[Records to process]

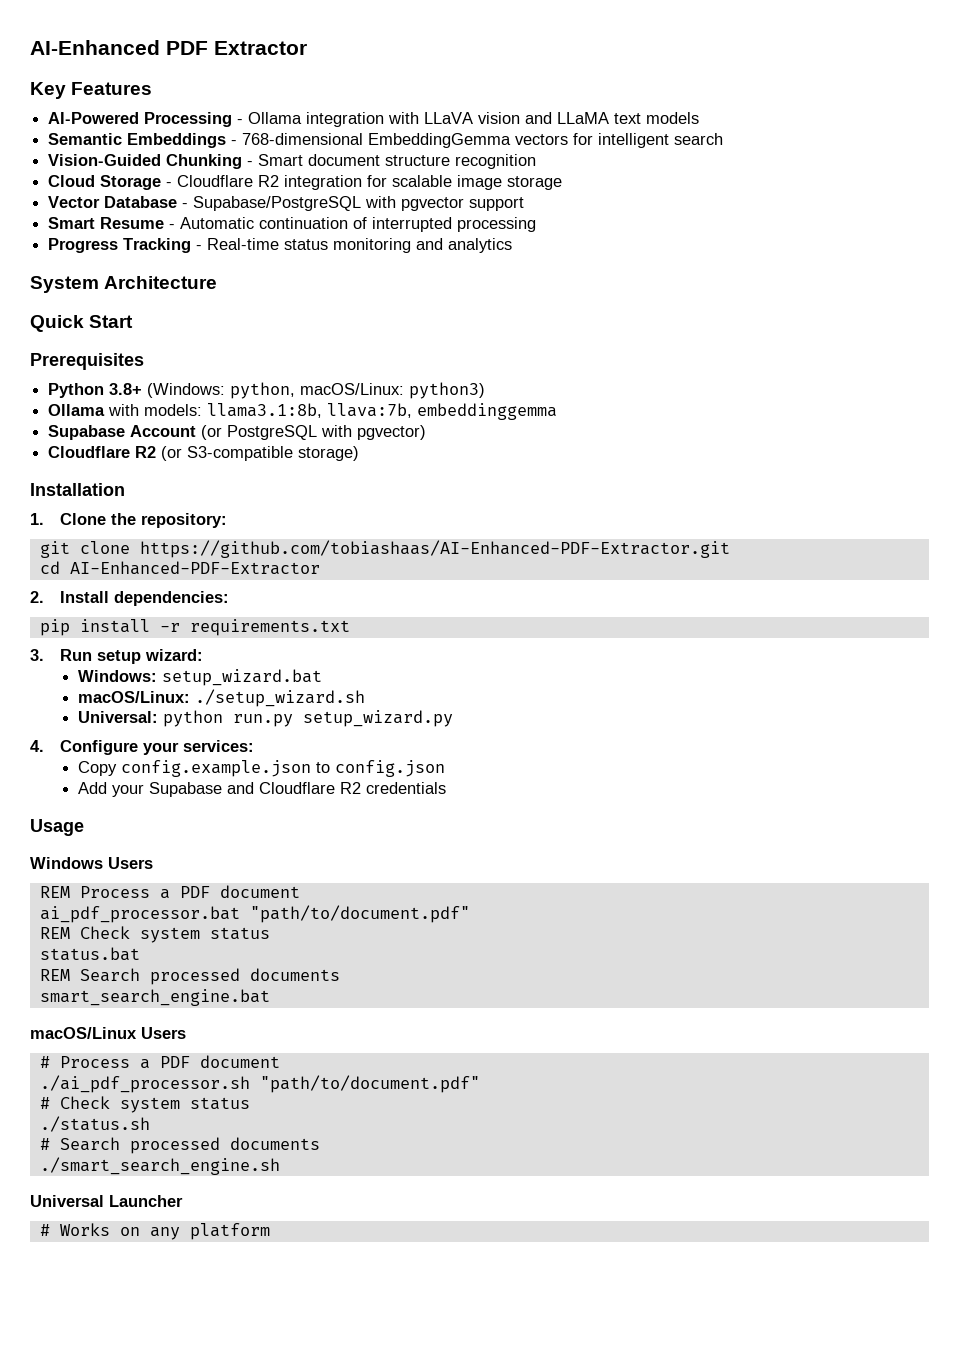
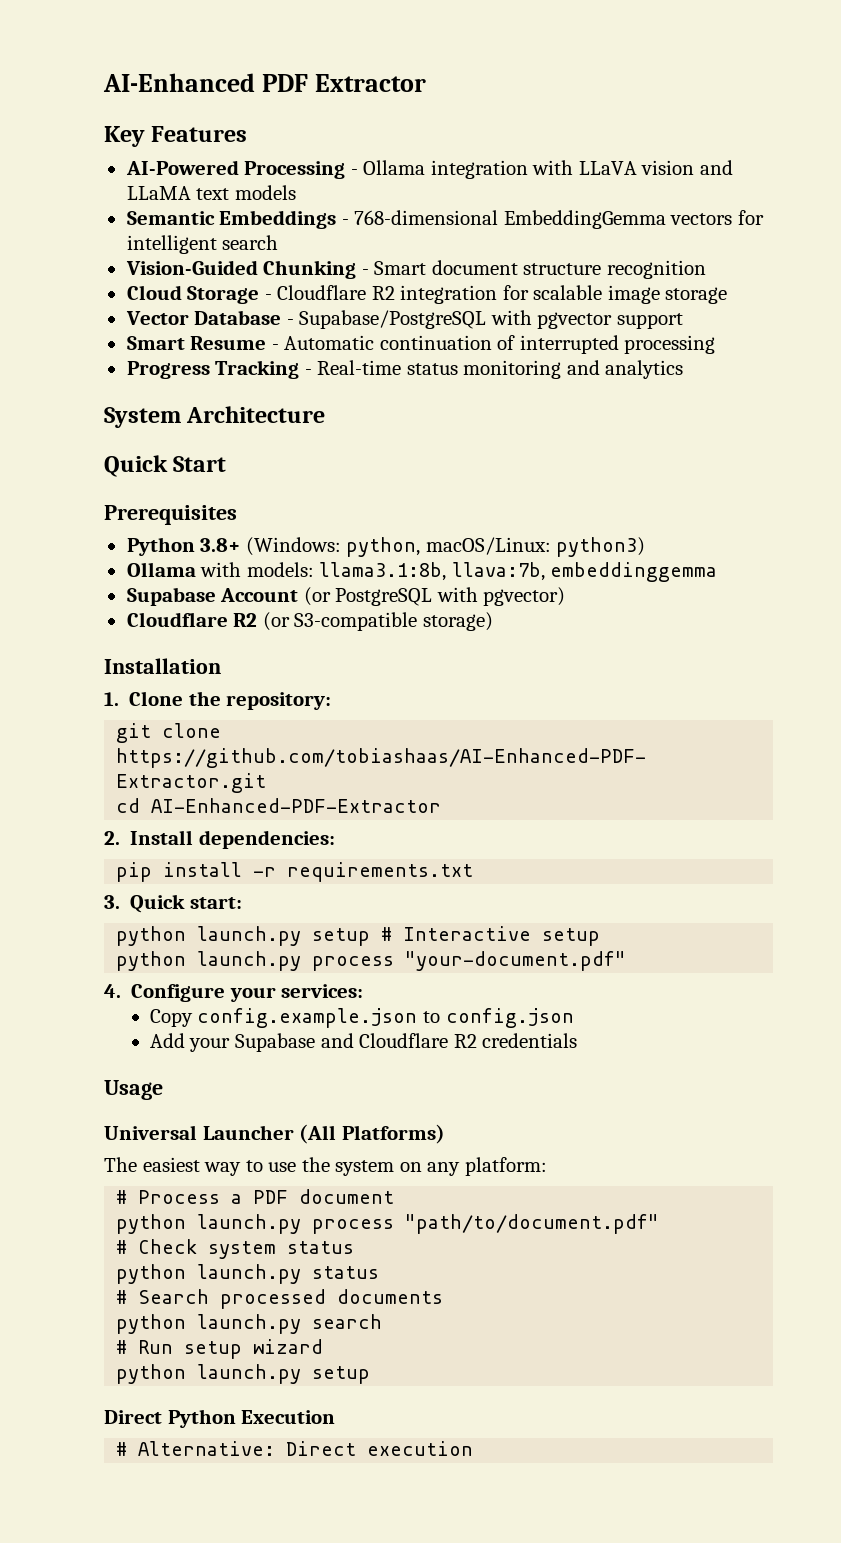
- 3. Run setup wizard:
- Windows: setup_wizard.bat
- macOS/Linux: ./setup_wizard.sh
- Universal: python run.py setup_wizard.py
+ 3. Quick start:
+ python launch.py setup # Interactive setup
+ python launch.py process "your-document.pdf"
- Windows Users
- REM Process a PDF document
- ai_pdf_processor.bat "path/to/document.pdf"
- REM Check system status
- status.bat
- REM Search processed documents
- smart_search_engine.bat
- macOS/Linux Users
+ Universal Launcher (All Platforms)
+ The easiest way to use the system on any platform:
- ./ai_pdf_processor.sh "path/to/document.pdf"
+ python launch.py process "path/to/document.pdf"
- ./status.sh
+ python launch.py status
- ./smart_search_engine.sh
- Universal Launcher
- # Works on any platform
+ python launch.py search
+ # Run setup wizard
+ python launch.py setup
+ Direct Python Execution
+ # Alternative: Direct execution

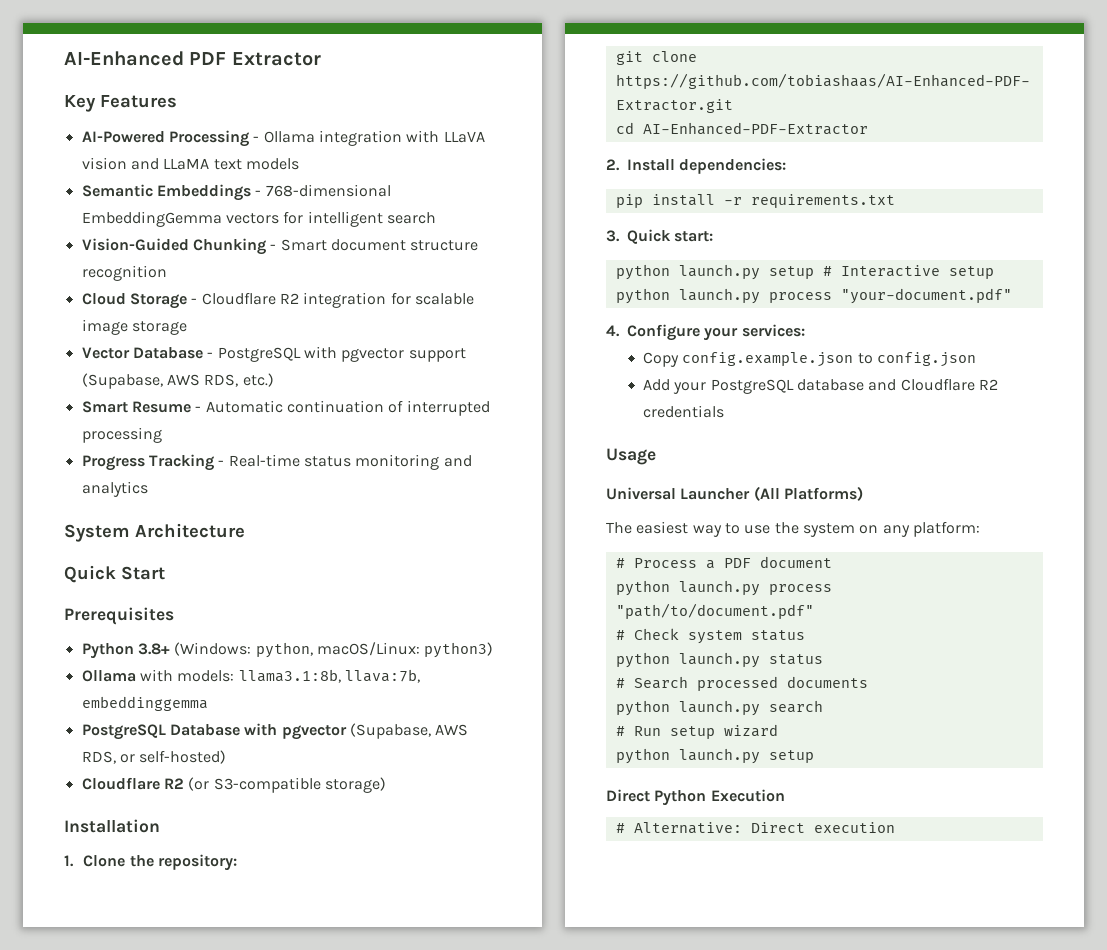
- Vector Database - Supabase/PostgreSQL with pgvector support
+ Vector Database - PostgreSQL with pgvector support (Supabase, AWS RDS, etc.)
- Supabase Account (or PostgreSQL with pgvector)
+ PostgreSQL Database with pgvector (Supabase, AWS RDS, or self-hosted)
- Add your Supabase and Cloudflare R2 credentials
+ Add your PostgreSQL database and Cloudflare R2 credentials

[/Records to process]

- Task: What is the number of lines above that contain the string "status"? Answer with the number alone.

- Written solution: 4